Records supplied >>
==============================
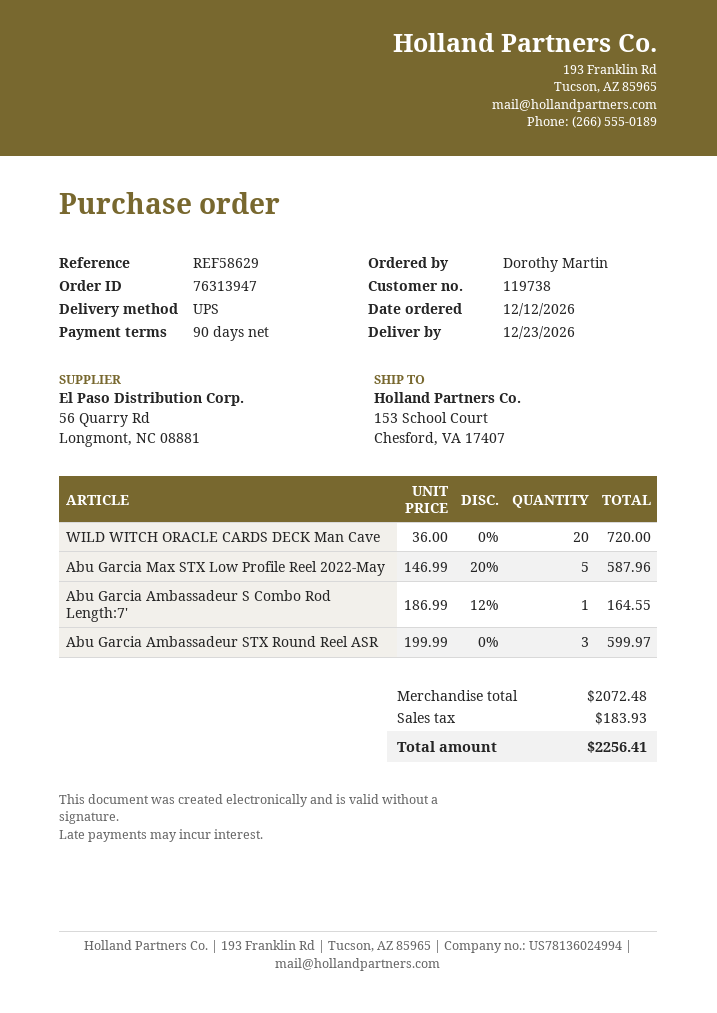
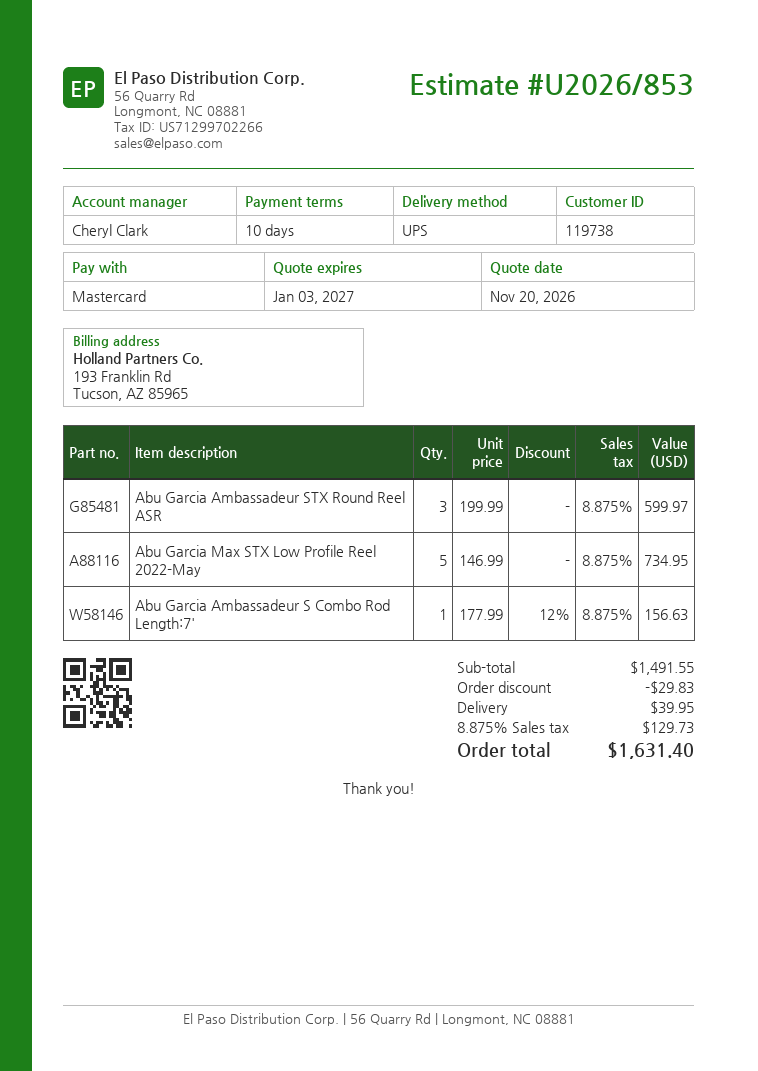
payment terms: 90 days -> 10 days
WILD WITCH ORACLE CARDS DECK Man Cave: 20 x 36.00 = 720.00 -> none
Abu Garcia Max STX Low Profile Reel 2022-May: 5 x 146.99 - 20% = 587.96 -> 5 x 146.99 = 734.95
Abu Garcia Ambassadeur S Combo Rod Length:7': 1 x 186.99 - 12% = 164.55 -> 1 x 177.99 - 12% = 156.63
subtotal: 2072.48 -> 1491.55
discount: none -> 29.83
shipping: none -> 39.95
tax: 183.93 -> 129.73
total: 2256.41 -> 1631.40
==============================
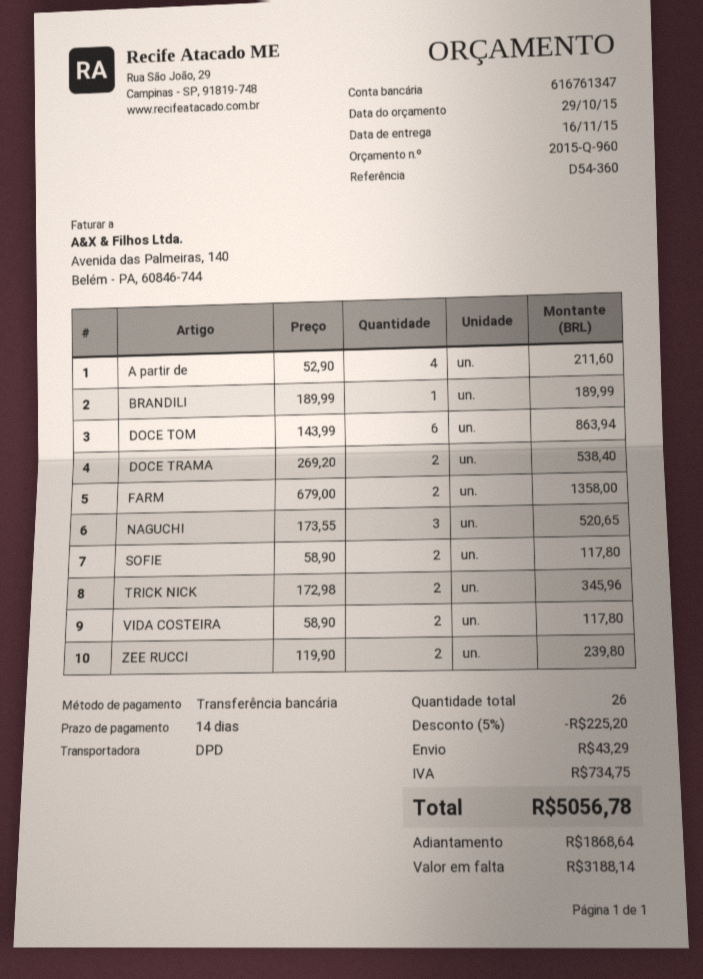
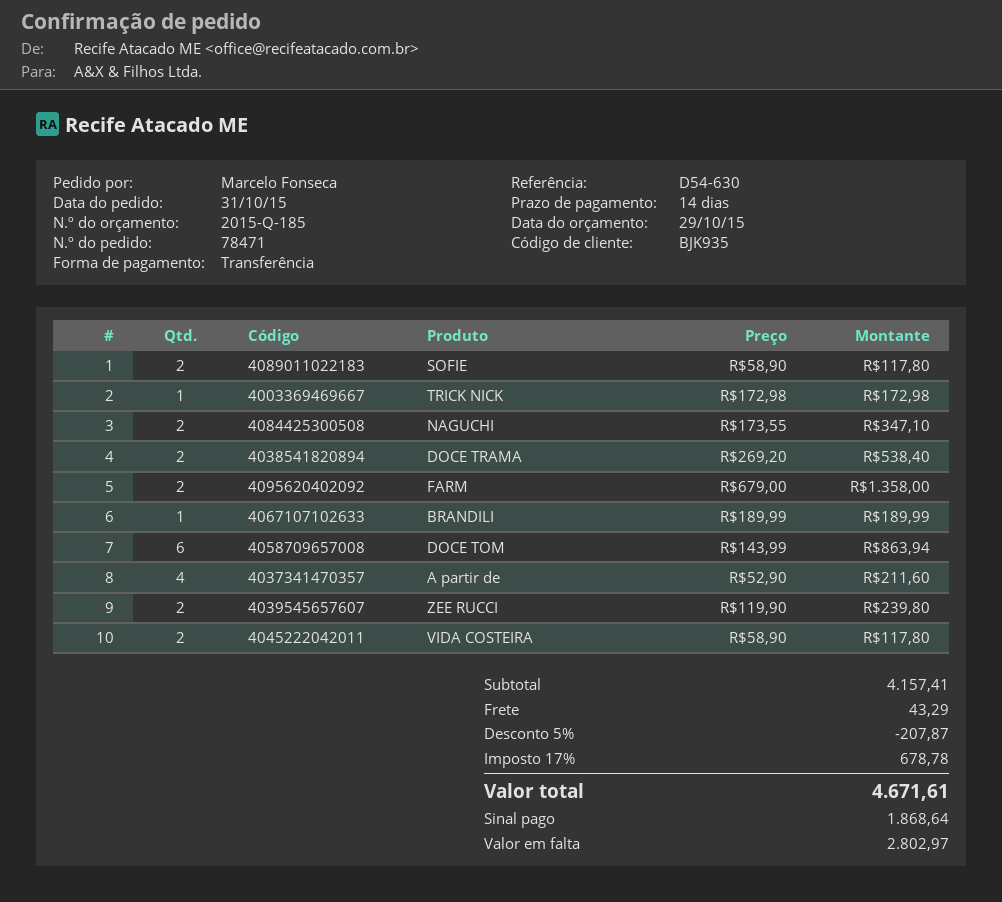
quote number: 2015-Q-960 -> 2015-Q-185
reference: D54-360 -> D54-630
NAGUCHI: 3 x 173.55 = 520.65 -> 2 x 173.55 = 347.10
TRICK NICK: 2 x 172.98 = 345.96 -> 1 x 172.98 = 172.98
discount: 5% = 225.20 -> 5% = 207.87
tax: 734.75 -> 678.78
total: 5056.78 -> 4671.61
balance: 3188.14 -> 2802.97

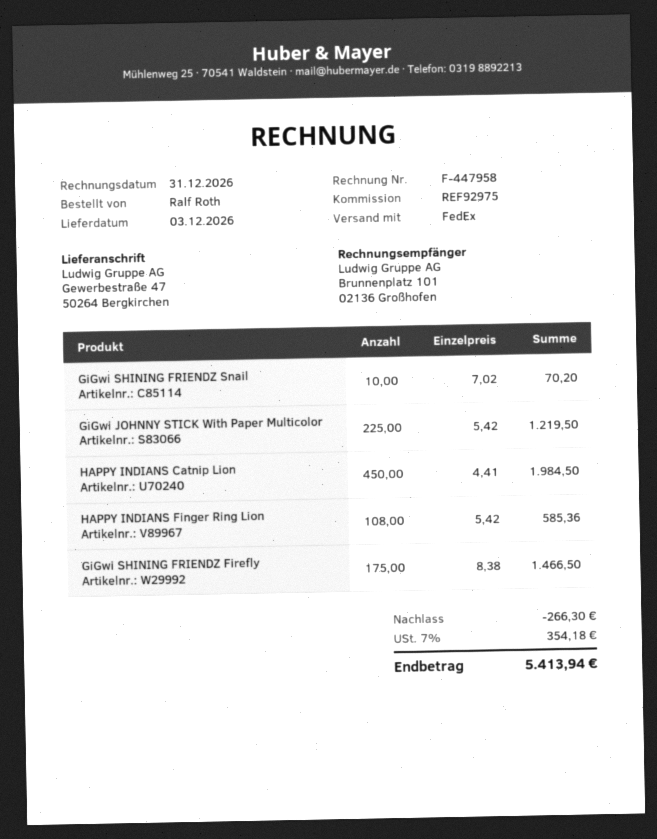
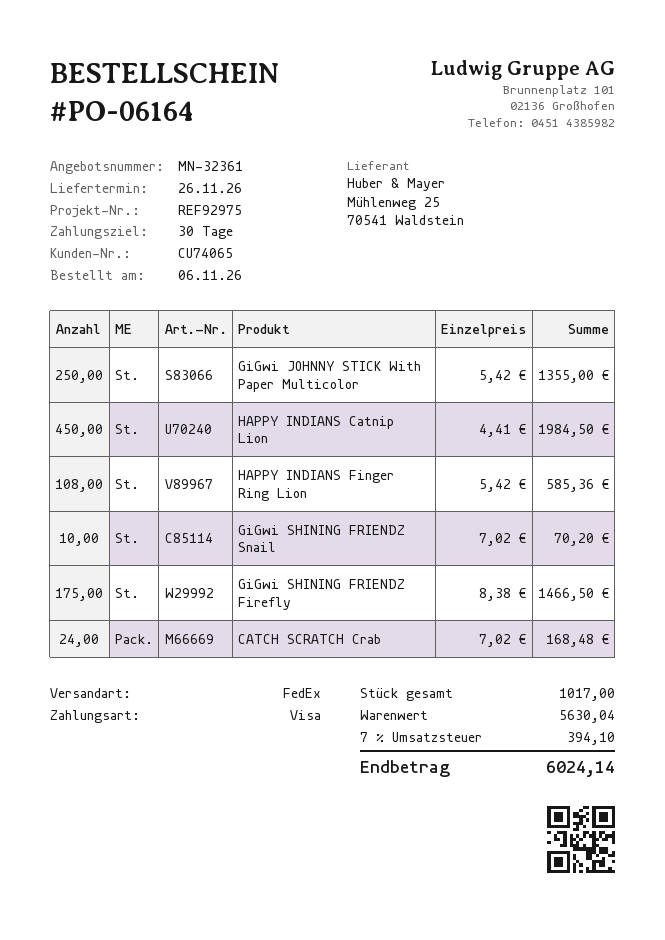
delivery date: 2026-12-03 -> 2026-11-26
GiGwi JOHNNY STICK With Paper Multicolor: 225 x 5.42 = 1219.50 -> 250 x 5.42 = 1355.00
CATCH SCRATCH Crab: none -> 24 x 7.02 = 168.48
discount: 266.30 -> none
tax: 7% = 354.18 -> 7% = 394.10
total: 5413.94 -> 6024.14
==============================
Exercise >>
Above are the records. Copy the lines beginning at the one that has "payment terms: 90 days -> 10 days" and ending with the one that has "total: 2256.41 -> 1631.40", unchanged.

Solved problem >>
payment terms: 90 days -> 10 days
WILD WITCH ORACLE CARDS DECK Man Cave: 20 x 36.00 = 720.00 -> none
Abu Garcia Max STX Low Profile Reel 2022-May: 5 x 146.99 - 20% = 587.96 -> 5 x 146.99 = 734.95
Abu Garcia Ambassadeur S Combo Rod Length:7': 1 x 186.99 - 12% = 164.55 -> 1 x 177.99 - 12% = 156.63
subtotal: 2072.48 -> 1491.55
discount: none -> 29.83
shipping: none -> 39.95
tax: 183.93 -> 129.73
total: 2256.41 -> 1631.40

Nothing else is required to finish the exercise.